New material promises more efficient carbon capture

The material could find use in smokestacks, or anyplace else where excess CO2 needs to be removed from the air (Photo: Shutterstock)

We've already seen a number of technologies developed for capturing carbon dioxide emissions from smokestacks or other sources, but many of them have a limitation – in order to reclaim the captured CO2 for disposal, a considerable amount of energy is needed. Now, however, scientists at the University of California, Berkeley have developed a new carbon-capture material that requires far less energy in order to give up its payload.

The material is a type of metal-organic framework (MOF), which are composites made from metal and organic compounds. In this case, the metal is either magnesium or manganese (depending on the application) and the organic compounds are nitrogen-based diamines.

Like other MOFs, it has a porous structure featuring microscopic parallel channels.

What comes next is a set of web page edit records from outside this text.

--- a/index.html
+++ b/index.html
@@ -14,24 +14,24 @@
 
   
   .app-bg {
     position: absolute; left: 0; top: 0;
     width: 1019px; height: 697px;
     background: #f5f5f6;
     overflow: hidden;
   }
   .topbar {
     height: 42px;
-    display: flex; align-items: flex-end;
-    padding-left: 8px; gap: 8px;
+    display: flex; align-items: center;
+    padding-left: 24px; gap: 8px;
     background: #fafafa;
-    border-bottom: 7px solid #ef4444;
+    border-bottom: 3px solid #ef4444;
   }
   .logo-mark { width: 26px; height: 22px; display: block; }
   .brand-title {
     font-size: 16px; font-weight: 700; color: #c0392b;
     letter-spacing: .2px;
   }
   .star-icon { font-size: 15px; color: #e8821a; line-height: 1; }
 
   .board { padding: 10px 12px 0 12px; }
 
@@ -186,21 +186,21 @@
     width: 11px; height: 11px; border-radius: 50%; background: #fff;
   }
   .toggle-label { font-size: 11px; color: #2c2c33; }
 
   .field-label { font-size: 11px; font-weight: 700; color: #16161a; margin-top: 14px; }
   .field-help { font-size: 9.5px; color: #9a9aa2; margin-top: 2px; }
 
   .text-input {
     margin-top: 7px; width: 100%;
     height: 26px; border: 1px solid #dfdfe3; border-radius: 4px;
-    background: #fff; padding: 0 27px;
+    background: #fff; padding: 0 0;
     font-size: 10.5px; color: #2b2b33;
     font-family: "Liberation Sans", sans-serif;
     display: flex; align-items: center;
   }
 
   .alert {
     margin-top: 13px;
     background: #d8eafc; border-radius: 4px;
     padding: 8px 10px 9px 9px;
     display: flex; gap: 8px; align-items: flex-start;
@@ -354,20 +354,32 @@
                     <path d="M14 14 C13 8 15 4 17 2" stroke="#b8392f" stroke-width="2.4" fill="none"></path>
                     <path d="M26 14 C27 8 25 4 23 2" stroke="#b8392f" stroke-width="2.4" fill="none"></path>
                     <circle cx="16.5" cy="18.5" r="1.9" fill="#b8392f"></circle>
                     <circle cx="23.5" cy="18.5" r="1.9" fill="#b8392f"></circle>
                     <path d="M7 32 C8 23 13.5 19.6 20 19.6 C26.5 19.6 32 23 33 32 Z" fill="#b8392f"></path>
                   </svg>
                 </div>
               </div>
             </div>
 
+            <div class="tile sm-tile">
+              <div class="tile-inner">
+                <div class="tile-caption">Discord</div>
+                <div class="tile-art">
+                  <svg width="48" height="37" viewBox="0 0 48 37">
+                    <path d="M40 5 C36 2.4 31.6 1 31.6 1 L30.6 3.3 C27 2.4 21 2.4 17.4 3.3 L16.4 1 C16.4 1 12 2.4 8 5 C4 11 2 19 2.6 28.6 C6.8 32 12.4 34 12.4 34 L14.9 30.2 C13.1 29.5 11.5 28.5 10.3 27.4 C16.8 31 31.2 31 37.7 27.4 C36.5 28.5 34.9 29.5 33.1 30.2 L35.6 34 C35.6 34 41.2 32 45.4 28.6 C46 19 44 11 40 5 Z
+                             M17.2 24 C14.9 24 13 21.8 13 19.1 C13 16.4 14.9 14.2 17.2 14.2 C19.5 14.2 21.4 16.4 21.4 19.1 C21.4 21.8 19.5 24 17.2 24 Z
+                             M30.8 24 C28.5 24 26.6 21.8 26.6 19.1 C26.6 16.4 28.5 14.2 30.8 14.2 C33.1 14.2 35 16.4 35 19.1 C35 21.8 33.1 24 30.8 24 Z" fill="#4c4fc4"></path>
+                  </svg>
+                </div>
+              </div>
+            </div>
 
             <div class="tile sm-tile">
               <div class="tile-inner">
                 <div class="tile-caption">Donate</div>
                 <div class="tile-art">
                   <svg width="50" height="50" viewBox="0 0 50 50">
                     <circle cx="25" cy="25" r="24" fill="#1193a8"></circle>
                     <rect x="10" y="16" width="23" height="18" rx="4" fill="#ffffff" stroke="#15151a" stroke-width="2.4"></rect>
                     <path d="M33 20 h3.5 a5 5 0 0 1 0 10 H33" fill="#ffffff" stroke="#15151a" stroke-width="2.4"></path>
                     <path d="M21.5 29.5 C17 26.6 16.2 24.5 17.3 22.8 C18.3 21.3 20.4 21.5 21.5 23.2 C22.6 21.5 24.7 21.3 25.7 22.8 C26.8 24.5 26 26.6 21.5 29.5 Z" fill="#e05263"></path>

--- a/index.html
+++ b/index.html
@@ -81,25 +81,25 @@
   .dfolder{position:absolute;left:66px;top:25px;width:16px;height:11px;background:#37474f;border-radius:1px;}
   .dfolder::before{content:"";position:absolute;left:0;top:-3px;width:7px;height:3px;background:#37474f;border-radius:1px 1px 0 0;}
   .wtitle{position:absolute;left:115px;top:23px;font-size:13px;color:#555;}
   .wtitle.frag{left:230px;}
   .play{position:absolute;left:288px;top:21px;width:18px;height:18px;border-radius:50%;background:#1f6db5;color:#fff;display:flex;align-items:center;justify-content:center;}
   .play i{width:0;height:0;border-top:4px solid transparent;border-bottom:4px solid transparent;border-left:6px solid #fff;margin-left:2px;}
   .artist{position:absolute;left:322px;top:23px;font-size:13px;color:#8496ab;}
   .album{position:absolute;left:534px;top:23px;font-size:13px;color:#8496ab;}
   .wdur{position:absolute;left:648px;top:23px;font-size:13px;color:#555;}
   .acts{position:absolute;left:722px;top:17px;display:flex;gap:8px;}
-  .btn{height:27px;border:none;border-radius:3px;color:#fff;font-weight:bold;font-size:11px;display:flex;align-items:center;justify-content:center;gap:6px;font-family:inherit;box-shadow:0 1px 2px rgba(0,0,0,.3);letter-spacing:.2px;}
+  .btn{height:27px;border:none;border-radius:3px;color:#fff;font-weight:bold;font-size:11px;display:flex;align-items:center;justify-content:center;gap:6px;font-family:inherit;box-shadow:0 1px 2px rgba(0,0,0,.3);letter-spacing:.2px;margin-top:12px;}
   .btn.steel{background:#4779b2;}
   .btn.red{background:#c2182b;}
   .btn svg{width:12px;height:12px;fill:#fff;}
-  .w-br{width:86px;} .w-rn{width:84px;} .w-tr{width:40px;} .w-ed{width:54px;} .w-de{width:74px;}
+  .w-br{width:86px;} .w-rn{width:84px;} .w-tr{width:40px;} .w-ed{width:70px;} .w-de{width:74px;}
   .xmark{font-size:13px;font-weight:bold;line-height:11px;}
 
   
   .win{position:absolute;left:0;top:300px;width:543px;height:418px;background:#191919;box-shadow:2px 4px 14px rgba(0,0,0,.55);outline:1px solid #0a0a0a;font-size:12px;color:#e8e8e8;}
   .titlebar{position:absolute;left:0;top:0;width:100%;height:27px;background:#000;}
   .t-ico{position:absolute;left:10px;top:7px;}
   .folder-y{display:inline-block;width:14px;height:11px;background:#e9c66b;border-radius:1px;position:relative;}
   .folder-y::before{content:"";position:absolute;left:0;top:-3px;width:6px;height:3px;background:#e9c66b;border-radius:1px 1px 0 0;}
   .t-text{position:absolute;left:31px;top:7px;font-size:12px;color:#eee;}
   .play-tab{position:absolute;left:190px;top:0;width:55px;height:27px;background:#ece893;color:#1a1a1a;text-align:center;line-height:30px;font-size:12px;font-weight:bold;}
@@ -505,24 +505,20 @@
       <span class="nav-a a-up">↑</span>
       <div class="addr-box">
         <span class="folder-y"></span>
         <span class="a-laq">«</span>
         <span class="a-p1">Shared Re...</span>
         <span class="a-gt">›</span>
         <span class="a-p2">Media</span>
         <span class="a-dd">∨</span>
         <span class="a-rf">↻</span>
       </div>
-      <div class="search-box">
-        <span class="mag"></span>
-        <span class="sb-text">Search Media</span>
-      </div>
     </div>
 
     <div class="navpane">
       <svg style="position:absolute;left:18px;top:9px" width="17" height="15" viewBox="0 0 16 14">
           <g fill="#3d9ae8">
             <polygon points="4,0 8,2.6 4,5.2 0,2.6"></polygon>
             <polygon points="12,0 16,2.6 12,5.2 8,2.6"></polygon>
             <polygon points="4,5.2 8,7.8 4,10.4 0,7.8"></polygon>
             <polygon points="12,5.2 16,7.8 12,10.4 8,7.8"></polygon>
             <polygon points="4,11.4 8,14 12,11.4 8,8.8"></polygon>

When the correct temperature and pressure are maintained, CO2 molecules in air passing through those channels bind with the material. The process gets more effective as the filtration process continues, as subsequent molecules bind with those that are already trapped in the MOF.

The temperature at which it works can range from room temperature to over 100 ºF (38 ºC) depending on how the diamines are synthesized, while the required pressure varies with the type of metal used. Once the material is saturated, it can be made to release the CO2 molecules simply by heating it to a temperature that's a total of 50 ºC (90 ºF) warmer than the temperature at which they were captured.

By contrast, many power plants currently utilize a carbon-capture technique in which flue gases are filtered by being bubbled through water containing amines (of which diamines are one type), the CO2 molecules binding with them. In order to subsequently release the captured CO2 from the amines, however, the water has to be heated to a temperature of 120 to 150 ºC (250 to 300 ºF). According to the university, the whole process can sometimes consume up to 30 percent of the power generated at the plant.

Plans now call for the material to be tested in a pilot study at a power plant. Lead scientist Prof. Jeffrey Long also hopes that it could be used to purify the air in submarines, or even aboard the International Space Station.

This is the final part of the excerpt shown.